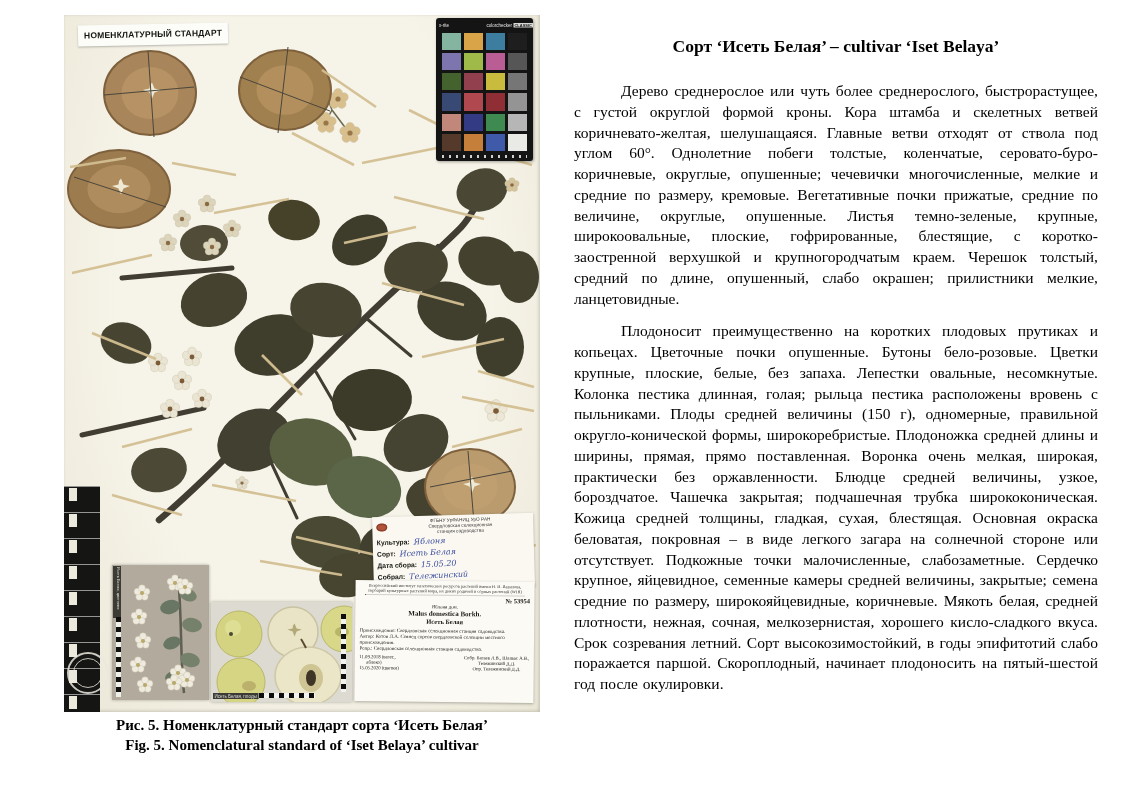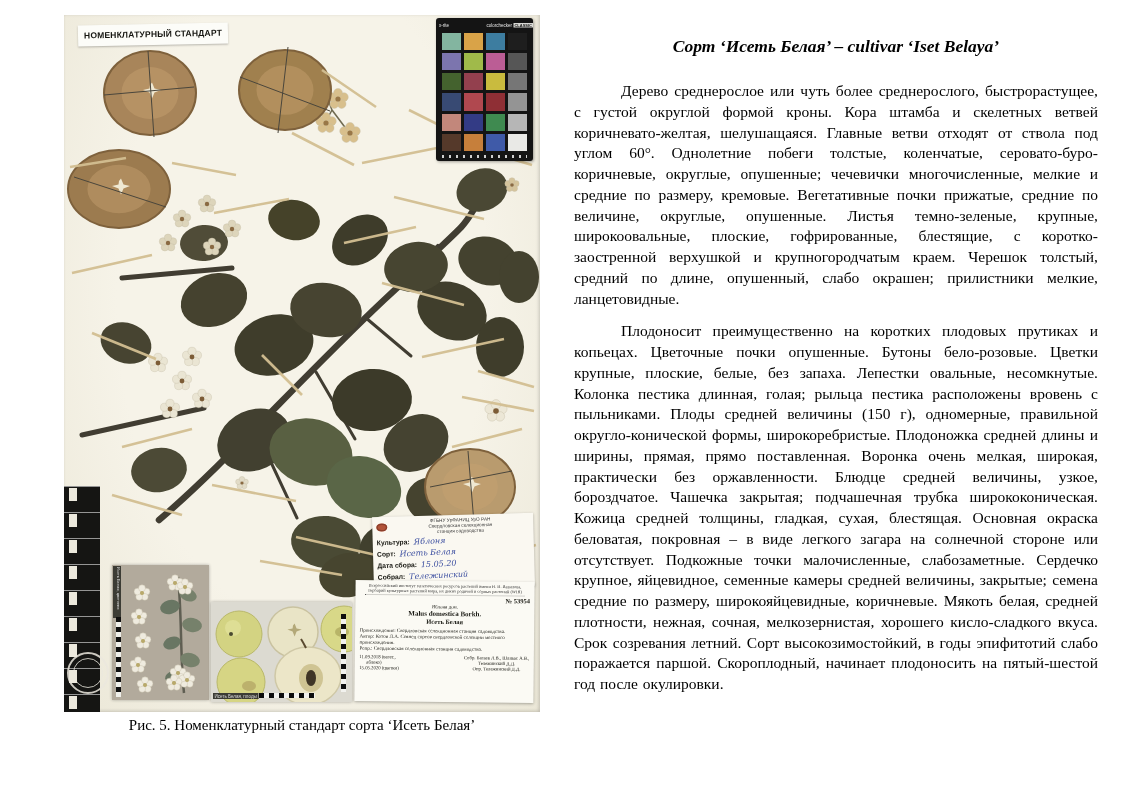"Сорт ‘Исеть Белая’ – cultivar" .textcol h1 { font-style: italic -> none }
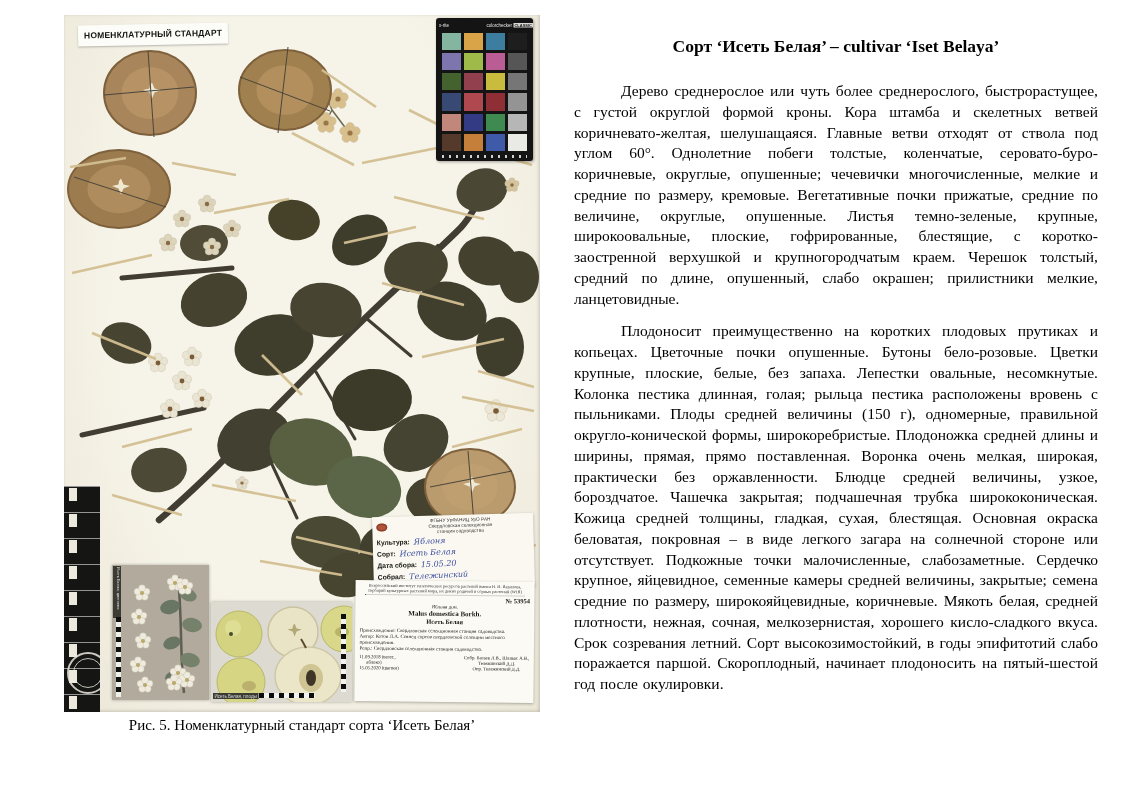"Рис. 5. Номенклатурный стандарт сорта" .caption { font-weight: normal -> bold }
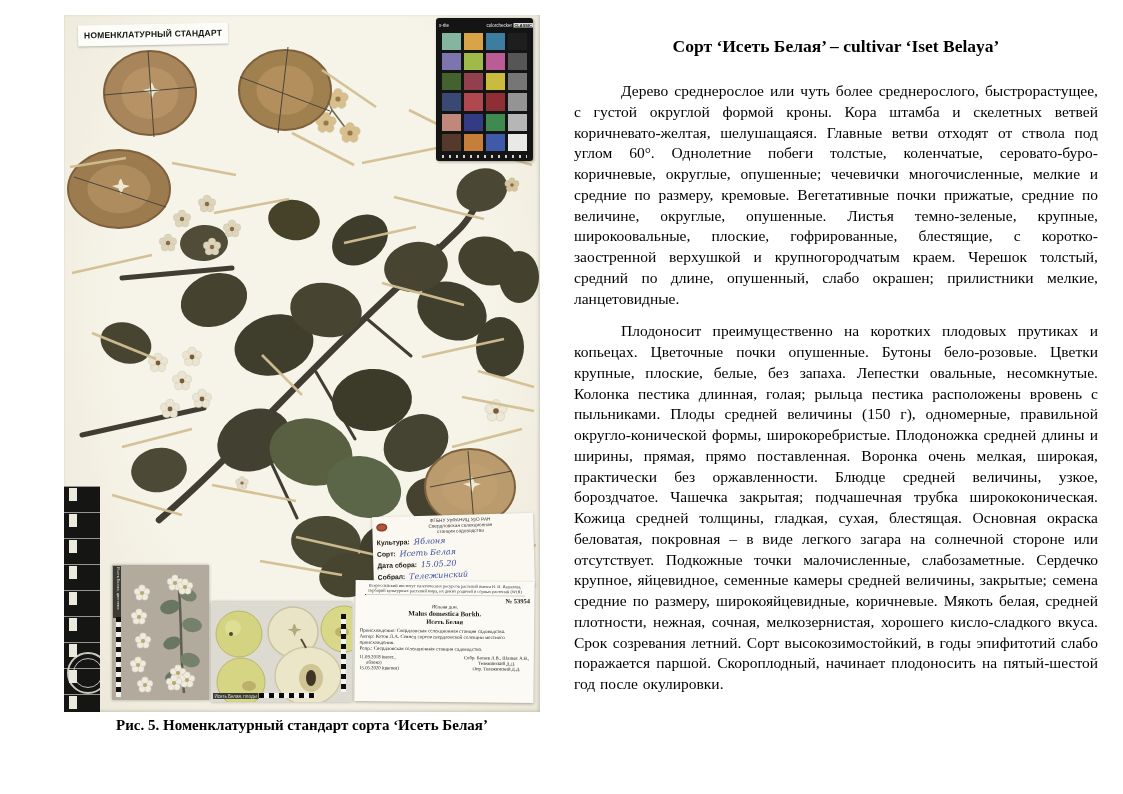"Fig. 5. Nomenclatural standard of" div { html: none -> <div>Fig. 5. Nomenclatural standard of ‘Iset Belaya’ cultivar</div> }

== == ==

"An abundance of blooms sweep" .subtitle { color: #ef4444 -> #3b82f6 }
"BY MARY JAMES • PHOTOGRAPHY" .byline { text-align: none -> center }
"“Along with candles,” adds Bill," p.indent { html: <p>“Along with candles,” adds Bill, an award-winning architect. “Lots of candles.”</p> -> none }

== == ==

● What you need to do
Within the listing above, extract exactly the lines from the line with "MARY JAMES •" to the line with "adds Bill, an", the two named lines included, and no others.

● Solution to the problem
"BY MARY JAMES • PHOTOGRAPHY" .byline { text-align: none -> center }
"“Along with candles,” adds Bill," p.indent { html: <p>“Along with candles,” adds Bill, an award-winning architect. “Lots of candles.”</p> -> none }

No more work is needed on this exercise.